Proper Big Weekend, this, with lots of lovely games and narrative out the wazoo. But there’s no doubt about the Manchester City v Liverpool headliner.

 

Game to watch: Man City v Liverpool
Last week we called Spurs-United the game to watch of the season, on the basis that both of them are just awful and that whatever happened it was bound to be worth watching to laugh at whichever one of them sh*t the bed harder on the day.

In the end it was actually quite sad and hard to watch. Turns out they are if anything, Clive, almost too bad at football. Especially Spurs, but especially Man United.

So hats off to the fixture computer in its infinite will-one-day-rise-up-and-enslave-us-all wisdom in seeing that it had the essence of a good idea there but had just gone too far with it, and giving us this tweak on the same idea.

Here we have two teams who aren’t quite in the best of places and won’t be feeling as confident as they otherwise might for this fixture.

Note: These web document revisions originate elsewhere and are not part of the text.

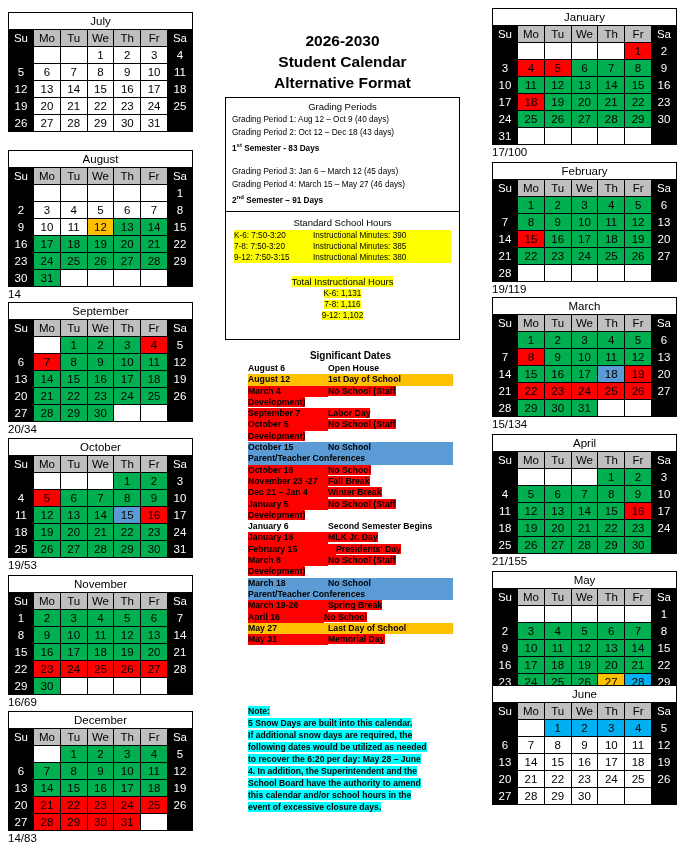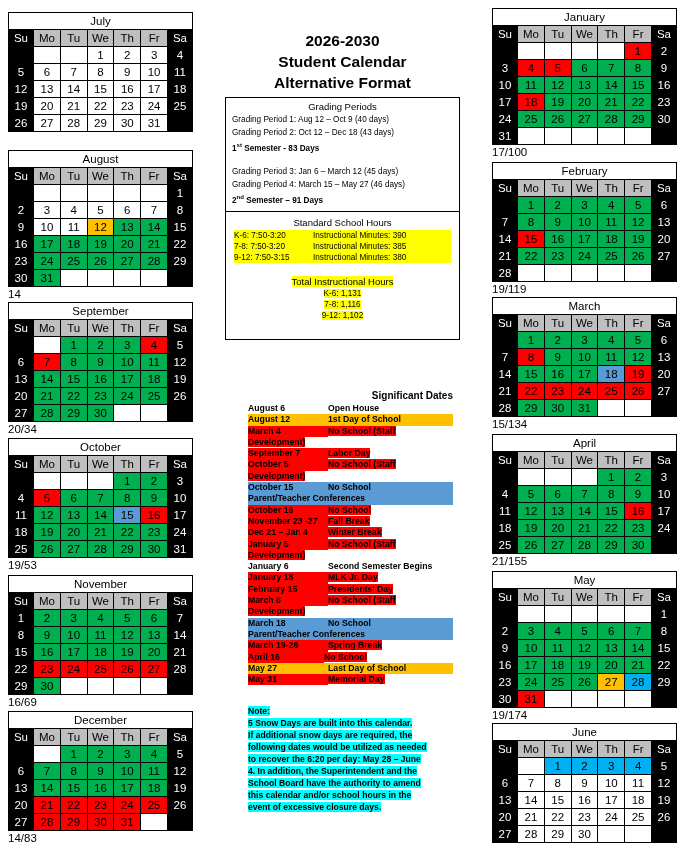"Significant Dates" .sig .sh { margin-top: 40px -> none; text-align: right -> center }
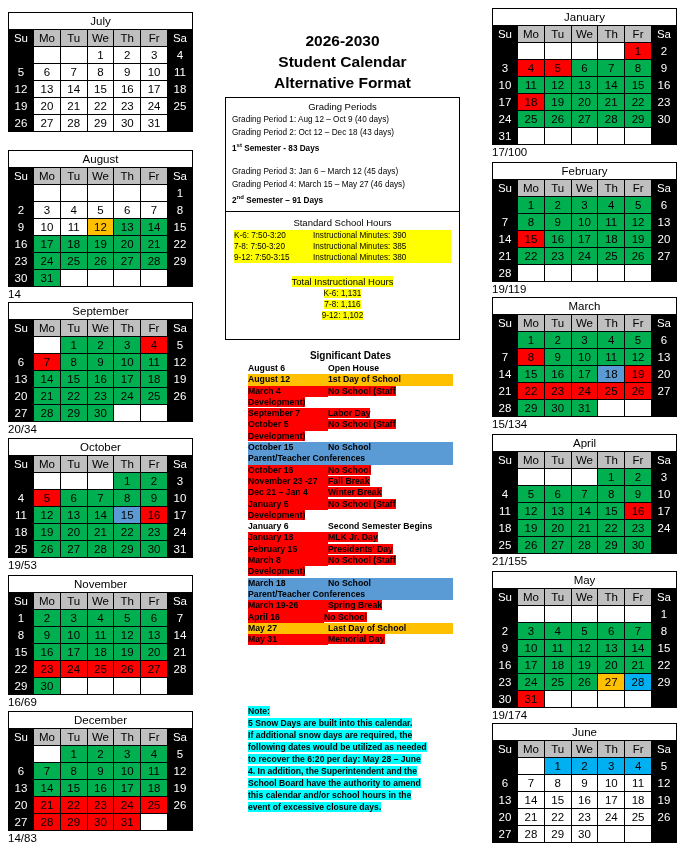"February 15" span.red-bg { width: 80px -> 88px }
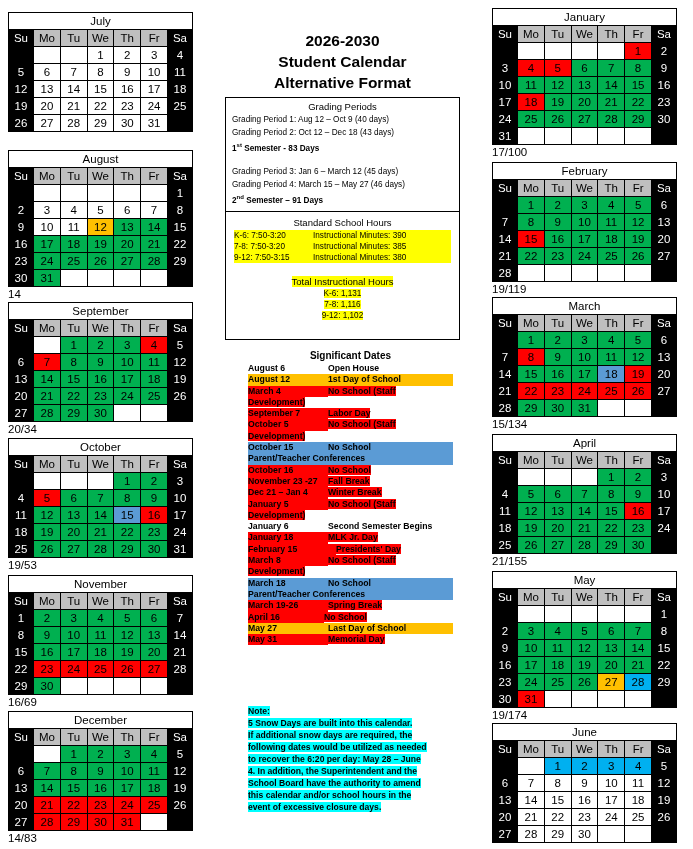"June" div.month { top: 723px -> 685px }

And this one actually means something beyond the theoretical existence of a relegation threat if Ipswich or Leicester can pull their finger out.

This is a huge one in the title race. Liverpool are in the midst of an epic bottle job having *checks notes* moved eight points clear with a draw at Aston Villa and *checks notes again* not lost any of their last 22 Premier League games.

Seems like the sky might not be entirely falling in, but the mood has significantly darkened around Liverpool, who do suddenly look slightly wearier, slightly heavier of leg, than they have for most of a season they have generally found almost absurdly straightforward.

It’s not actually a crisis, obviously, despite what the Mailbox thinks, but it hasn’t been great since the FA Cup exit at Plymouth.

The draw at Everton absolutely felt like a defeat even before the post-whistle headloss that eviscerated the overriding sense of calm Liverpool’s serene season had previously enjoyed.

The win over Wolves was tremendously hard work, and while a 2-2 draw at Villa is in itself clearly not a catastrophe it does now mean it’s four points dropped in a week for a team that potentially now only has a five-point cushion over Arsenal when the stagger unwinds.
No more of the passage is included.